> _Provided data_:
· · ·

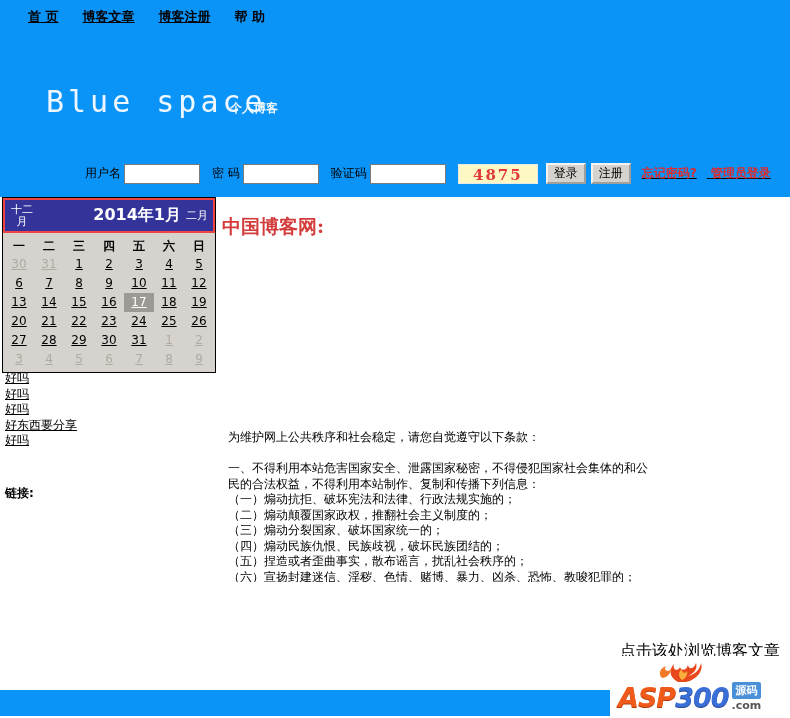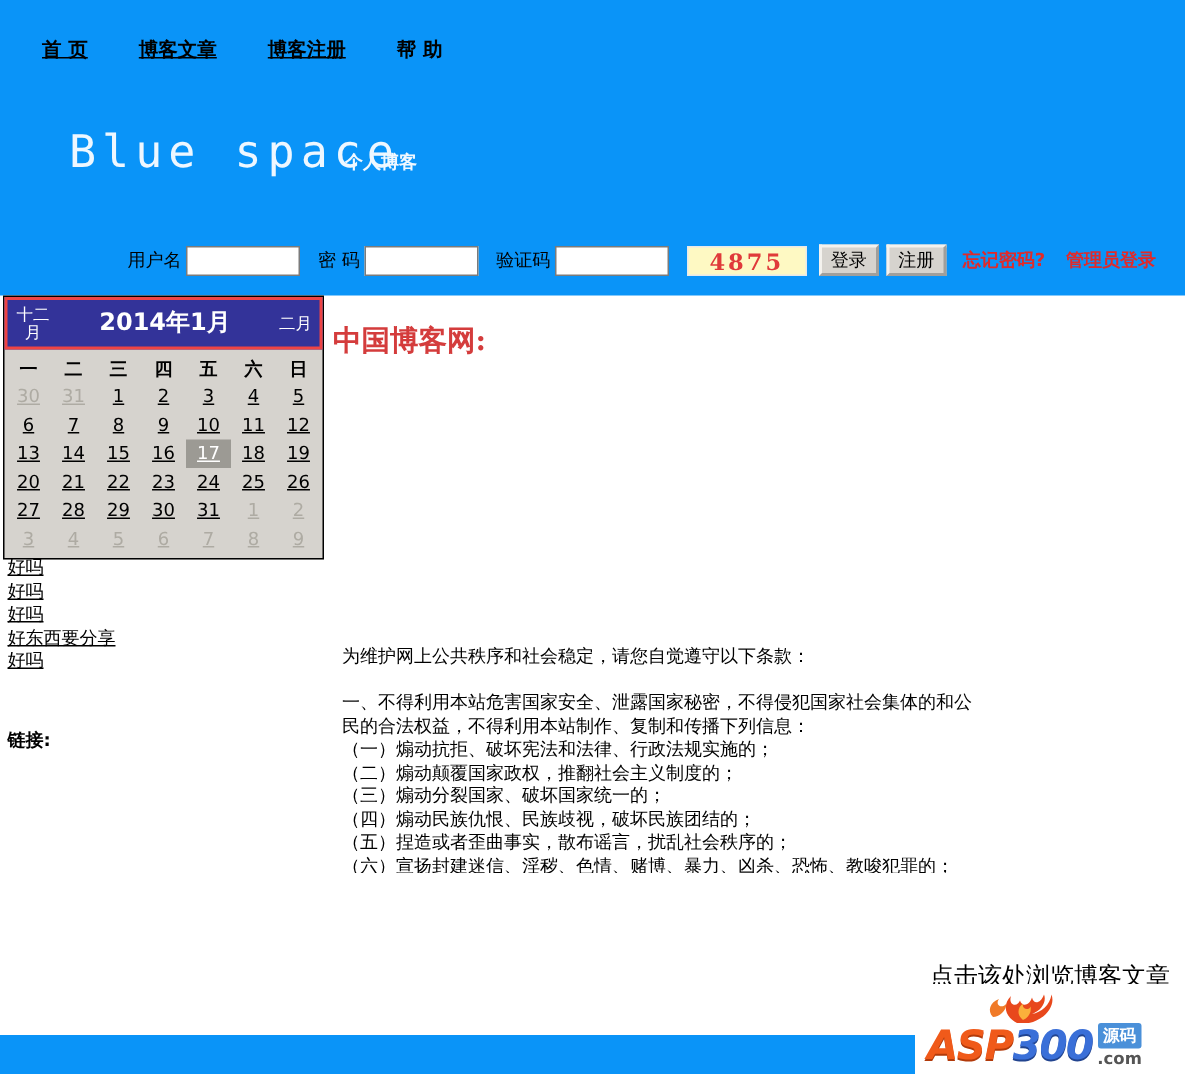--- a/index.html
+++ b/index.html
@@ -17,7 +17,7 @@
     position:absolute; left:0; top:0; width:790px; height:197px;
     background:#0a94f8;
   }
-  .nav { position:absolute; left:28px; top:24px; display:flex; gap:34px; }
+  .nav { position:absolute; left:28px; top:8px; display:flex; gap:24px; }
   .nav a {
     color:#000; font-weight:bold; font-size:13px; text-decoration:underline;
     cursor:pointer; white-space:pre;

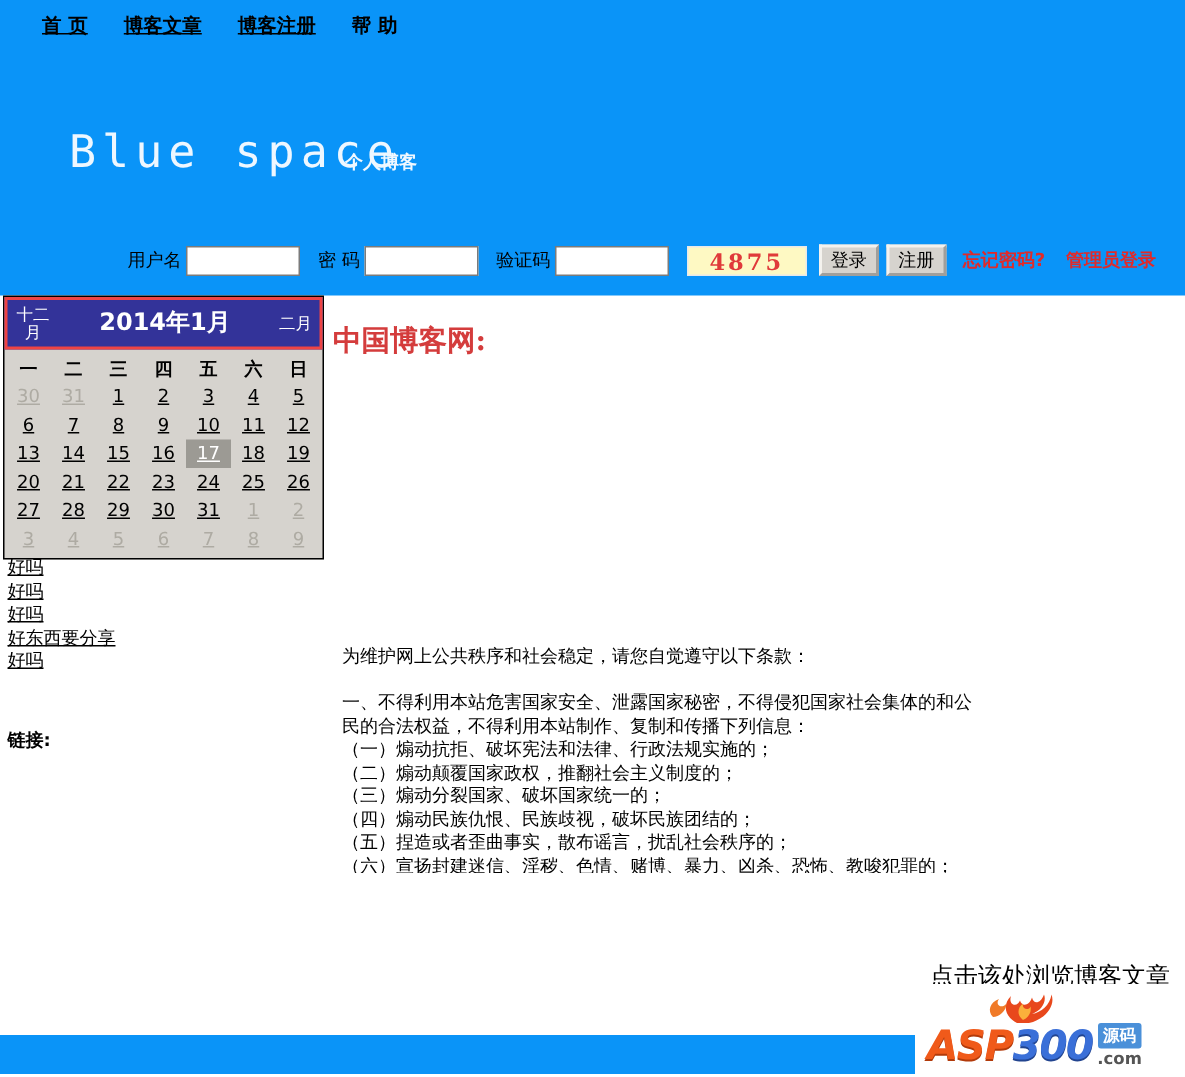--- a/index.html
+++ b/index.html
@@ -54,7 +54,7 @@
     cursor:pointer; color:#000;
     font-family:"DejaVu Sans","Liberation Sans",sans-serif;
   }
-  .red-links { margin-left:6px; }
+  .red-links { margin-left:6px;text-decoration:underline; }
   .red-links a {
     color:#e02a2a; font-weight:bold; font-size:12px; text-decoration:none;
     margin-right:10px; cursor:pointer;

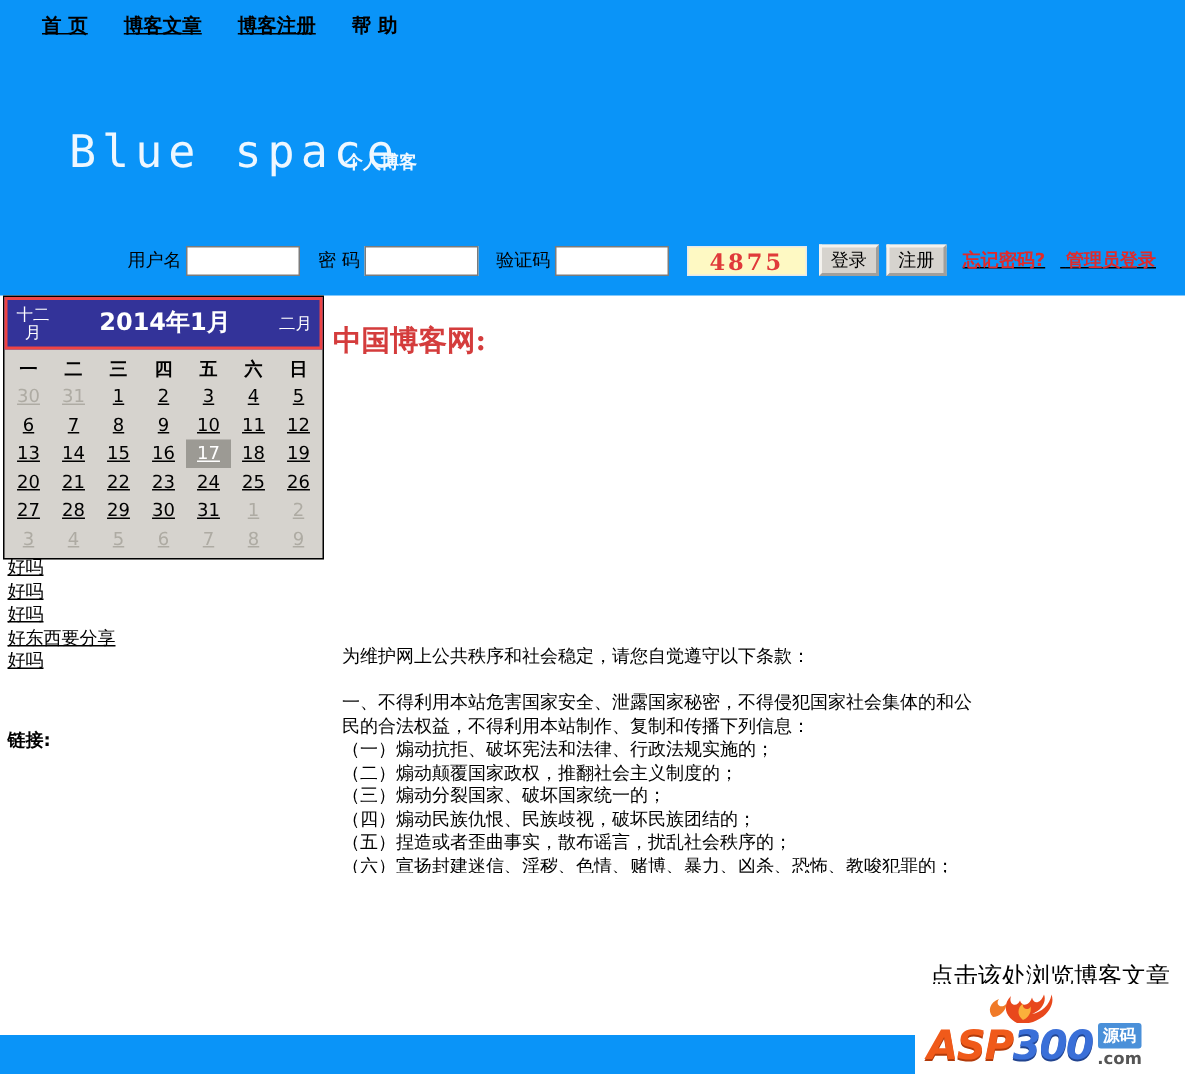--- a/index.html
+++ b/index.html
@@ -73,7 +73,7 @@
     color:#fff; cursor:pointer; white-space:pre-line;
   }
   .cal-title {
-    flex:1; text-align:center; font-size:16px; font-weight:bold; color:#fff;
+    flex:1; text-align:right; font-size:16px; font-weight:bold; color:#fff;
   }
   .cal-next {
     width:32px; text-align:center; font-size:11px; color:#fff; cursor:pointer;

· · ·

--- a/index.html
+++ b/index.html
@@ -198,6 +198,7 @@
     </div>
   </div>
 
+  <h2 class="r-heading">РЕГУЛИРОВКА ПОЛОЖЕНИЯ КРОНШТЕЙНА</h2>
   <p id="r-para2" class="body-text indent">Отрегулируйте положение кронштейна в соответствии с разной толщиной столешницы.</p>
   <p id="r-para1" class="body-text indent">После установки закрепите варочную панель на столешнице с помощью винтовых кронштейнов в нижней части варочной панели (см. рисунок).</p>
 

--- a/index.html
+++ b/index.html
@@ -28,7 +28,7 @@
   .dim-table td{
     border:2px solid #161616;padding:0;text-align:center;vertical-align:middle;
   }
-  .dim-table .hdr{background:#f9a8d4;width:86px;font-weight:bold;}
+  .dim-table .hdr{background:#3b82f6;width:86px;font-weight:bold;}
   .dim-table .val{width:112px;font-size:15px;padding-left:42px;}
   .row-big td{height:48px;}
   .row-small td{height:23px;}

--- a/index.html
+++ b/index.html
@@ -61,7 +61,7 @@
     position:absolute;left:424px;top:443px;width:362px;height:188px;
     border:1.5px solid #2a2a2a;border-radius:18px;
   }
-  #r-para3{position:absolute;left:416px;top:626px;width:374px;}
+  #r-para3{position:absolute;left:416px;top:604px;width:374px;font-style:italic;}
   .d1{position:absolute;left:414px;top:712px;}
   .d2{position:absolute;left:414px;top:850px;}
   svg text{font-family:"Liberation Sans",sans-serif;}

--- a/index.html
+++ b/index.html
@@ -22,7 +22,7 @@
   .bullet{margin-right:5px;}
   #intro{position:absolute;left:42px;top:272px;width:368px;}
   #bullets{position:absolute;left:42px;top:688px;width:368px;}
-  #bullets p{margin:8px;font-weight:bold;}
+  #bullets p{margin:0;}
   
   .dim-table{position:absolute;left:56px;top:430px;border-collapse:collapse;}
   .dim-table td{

· · ·

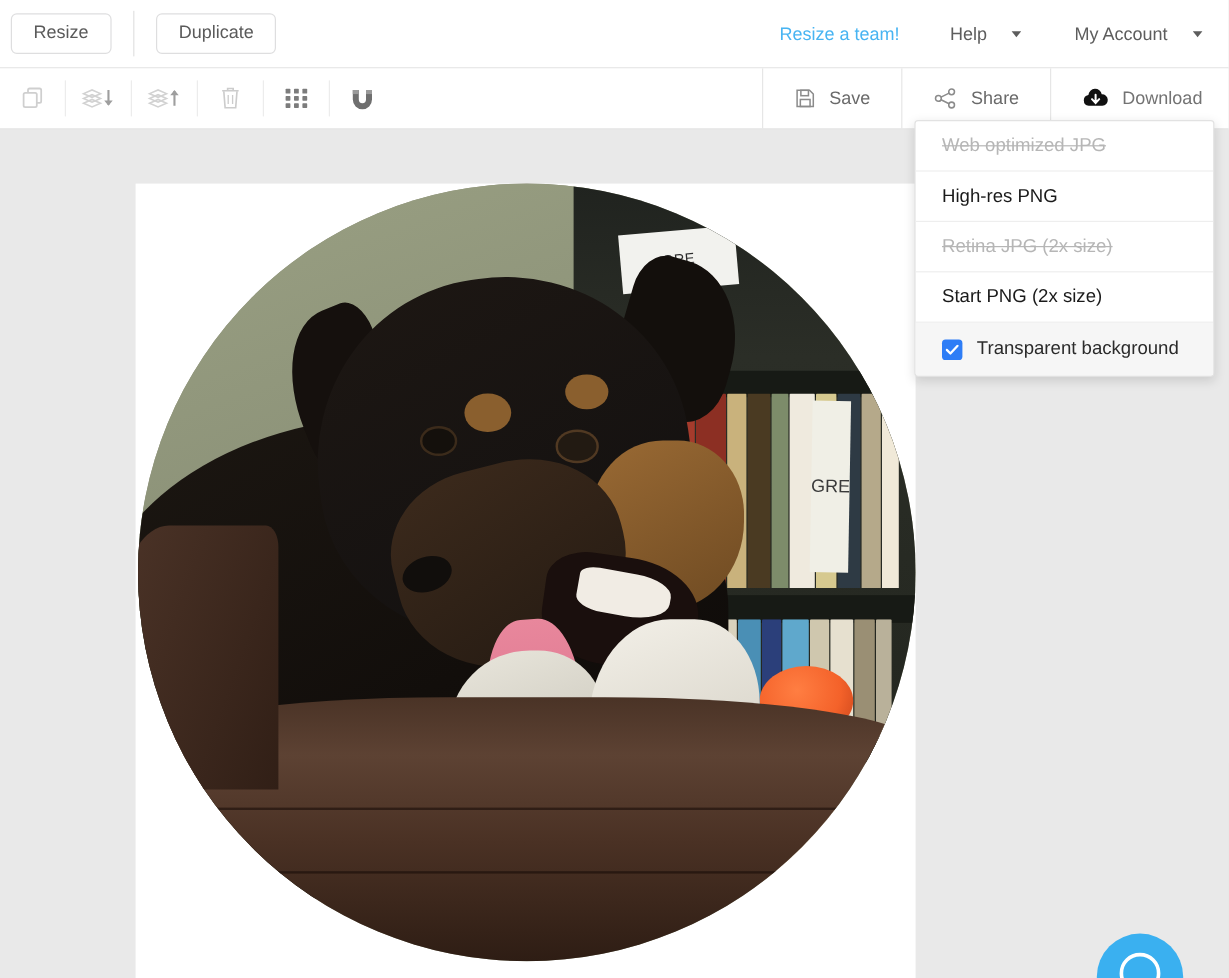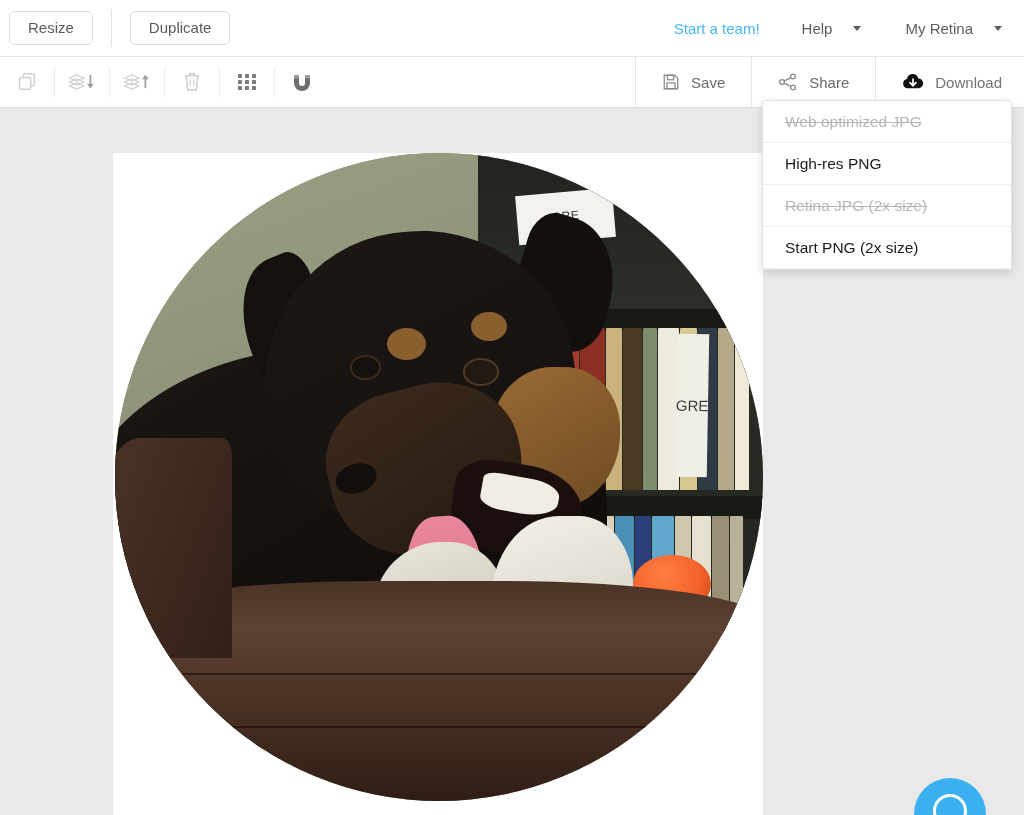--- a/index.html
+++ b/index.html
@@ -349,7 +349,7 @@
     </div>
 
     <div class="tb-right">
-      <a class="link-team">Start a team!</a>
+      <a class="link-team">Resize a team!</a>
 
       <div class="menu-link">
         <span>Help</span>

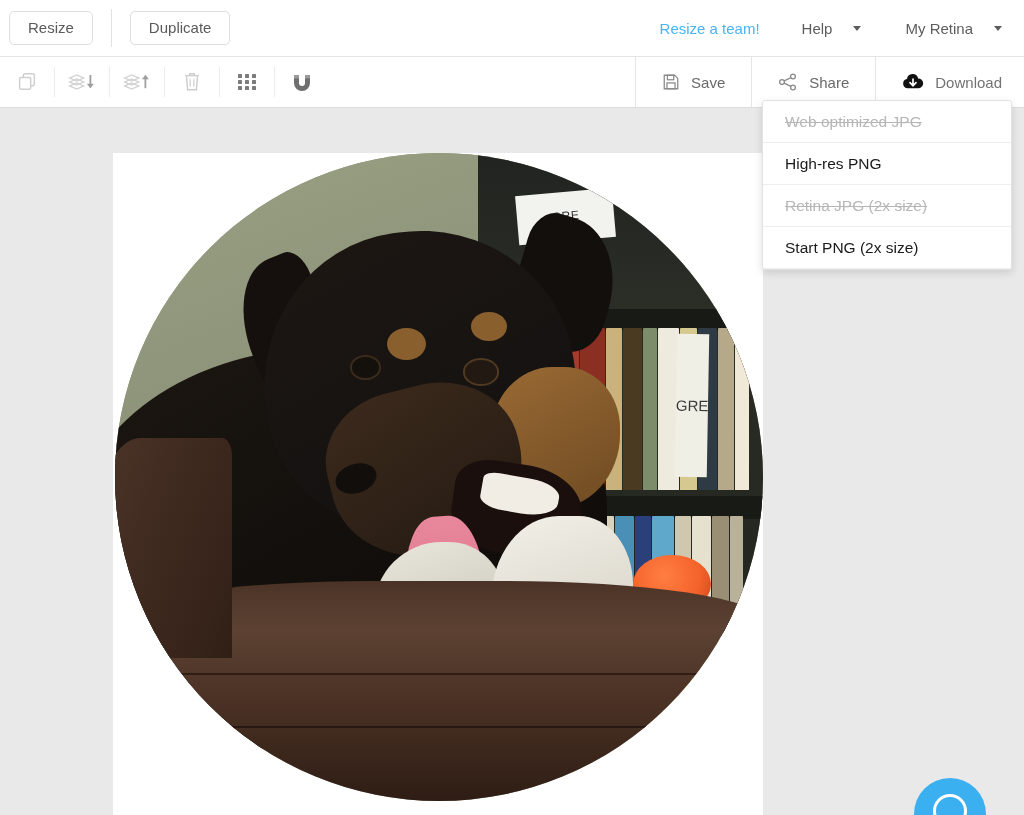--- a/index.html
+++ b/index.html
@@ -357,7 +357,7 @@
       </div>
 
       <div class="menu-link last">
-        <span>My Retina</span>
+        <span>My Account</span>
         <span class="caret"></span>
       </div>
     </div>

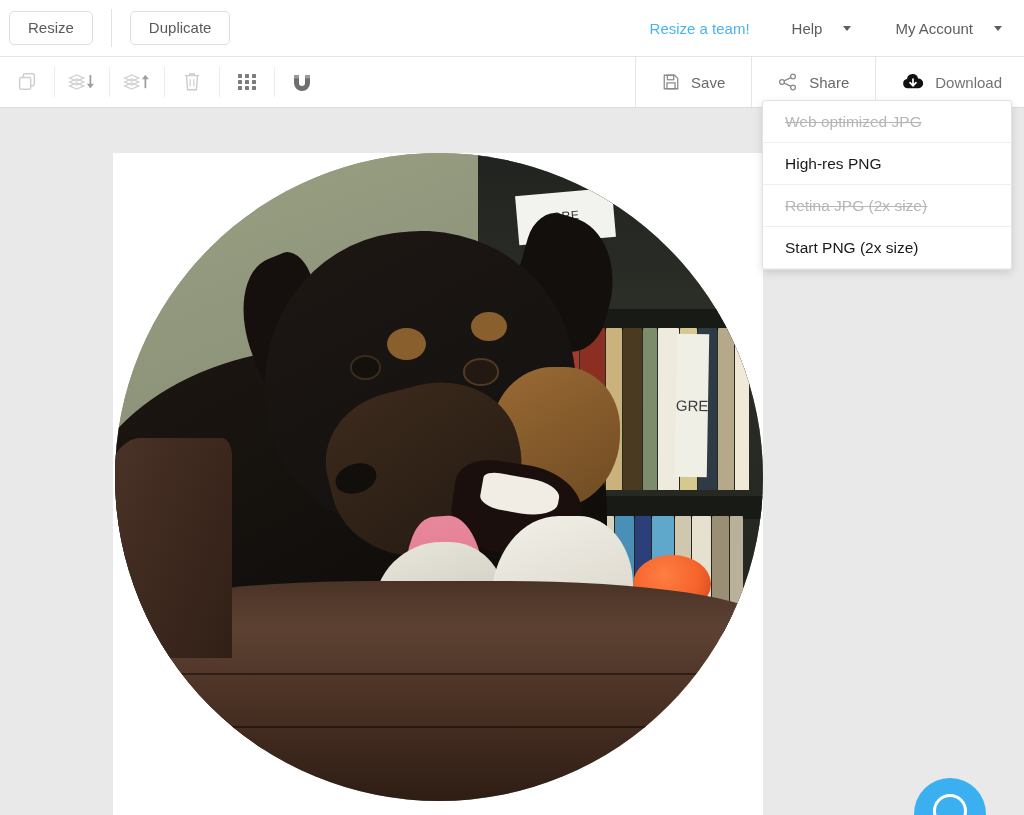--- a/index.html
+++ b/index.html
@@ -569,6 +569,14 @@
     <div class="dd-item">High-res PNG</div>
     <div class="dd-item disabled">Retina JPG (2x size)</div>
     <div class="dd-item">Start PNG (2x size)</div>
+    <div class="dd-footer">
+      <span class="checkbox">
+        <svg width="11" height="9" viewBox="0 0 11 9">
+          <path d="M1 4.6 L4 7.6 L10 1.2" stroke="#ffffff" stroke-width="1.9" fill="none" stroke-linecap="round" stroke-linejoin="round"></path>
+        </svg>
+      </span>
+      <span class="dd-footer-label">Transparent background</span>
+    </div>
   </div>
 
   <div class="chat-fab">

· · ·

> _Action item_: Read the material above and copy out each line holding "padding".

> _Solution to the problem_:
     border:2px solid #161616;padding:0;text-align:center;vertical-align:middle;
   .dim-table .val{width:112px;font-size:15px;padding-left:42px;}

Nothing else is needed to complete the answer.